The study aimed to determine the validity of a smartphone hearing screening technology (hearScreen™) compared with conventional screening audiometry in terms of (1) sensitivity and specificity, (2) referral rate, and (3) test time.
One thousand and seventy school-age children in grades 1 to 3 (8 ± 1.1 average years) were recruited from five public schools. Children were screened twice, once using conventional audiometry and once with the smartphone hearing screening. Screening was conducted in a counterbalanced sequence, alternating initial screen between conventional or smartphone hearing screening.
No statistically significant difference in performance between techniques was noted, with smartphone screening demonstrating equivalent sensitivity (75.0%) and specificity (98.5%) to conventional screening audiometry. While referral rates were lower with the smartphone screening (3.2 vs. 4.6%), it was not significantly different (p > 0.05). Smartphone screening (hearScreen™) was 12.3% faster than conventional screening.
Smartphone hearing screening using the hearScreen™ application is accurate and time efficient.

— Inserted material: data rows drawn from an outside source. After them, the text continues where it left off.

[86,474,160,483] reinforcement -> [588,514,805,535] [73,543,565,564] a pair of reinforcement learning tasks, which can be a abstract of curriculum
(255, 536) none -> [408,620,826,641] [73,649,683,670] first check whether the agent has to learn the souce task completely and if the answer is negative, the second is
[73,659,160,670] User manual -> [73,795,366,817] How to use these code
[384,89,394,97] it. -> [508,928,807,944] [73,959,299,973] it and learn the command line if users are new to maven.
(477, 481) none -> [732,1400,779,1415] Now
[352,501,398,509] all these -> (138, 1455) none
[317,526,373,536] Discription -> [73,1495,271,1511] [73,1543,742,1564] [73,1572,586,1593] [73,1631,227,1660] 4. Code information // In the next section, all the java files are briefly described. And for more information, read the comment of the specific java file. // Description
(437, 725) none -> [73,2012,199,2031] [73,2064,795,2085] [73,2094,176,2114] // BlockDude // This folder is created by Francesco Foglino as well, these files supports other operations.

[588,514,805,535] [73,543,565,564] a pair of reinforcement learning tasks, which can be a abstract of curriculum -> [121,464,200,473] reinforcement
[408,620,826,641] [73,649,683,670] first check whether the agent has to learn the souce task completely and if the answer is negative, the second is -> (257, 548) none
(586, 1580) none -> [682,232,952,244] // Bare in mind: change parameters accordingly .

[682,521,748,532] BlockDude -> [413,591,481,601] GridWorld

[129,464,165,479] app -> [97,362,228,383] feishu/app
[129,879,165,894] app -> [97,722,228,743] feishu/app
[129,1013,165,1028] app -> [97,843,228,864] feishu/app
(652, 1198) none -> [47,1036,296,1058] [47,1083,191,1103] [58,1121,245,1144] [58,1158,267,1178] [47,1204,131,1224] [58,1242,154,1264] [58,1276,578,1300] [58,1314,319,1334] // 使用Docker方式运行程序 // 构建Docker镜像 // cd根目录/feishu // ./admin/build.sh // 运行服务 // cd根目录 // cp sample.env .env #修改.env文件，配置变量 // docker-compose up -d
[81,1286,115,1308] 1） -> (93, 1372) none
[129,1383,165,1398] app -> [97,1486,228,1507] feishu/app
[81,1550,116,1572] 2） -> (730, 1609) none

School-entry hearing screening is the first point of access for screening in most developing countries and even in some developed countries. However, effective implementation of school-based hearing screening presents a number of significant challenges. A recent report of a smartphone hearing screening application, hearScreen™, has demonstrated promise to address many of these challenges (Swanepoel et al. 2014). This study aimed to determine the clinical validity of hearScreenTM compared to conventional screening audiometry. Our results suggest that Smartphone hearing screening (hearScreenTM) is an accurate tool that is time-efficient, inexpensive, and easy to use.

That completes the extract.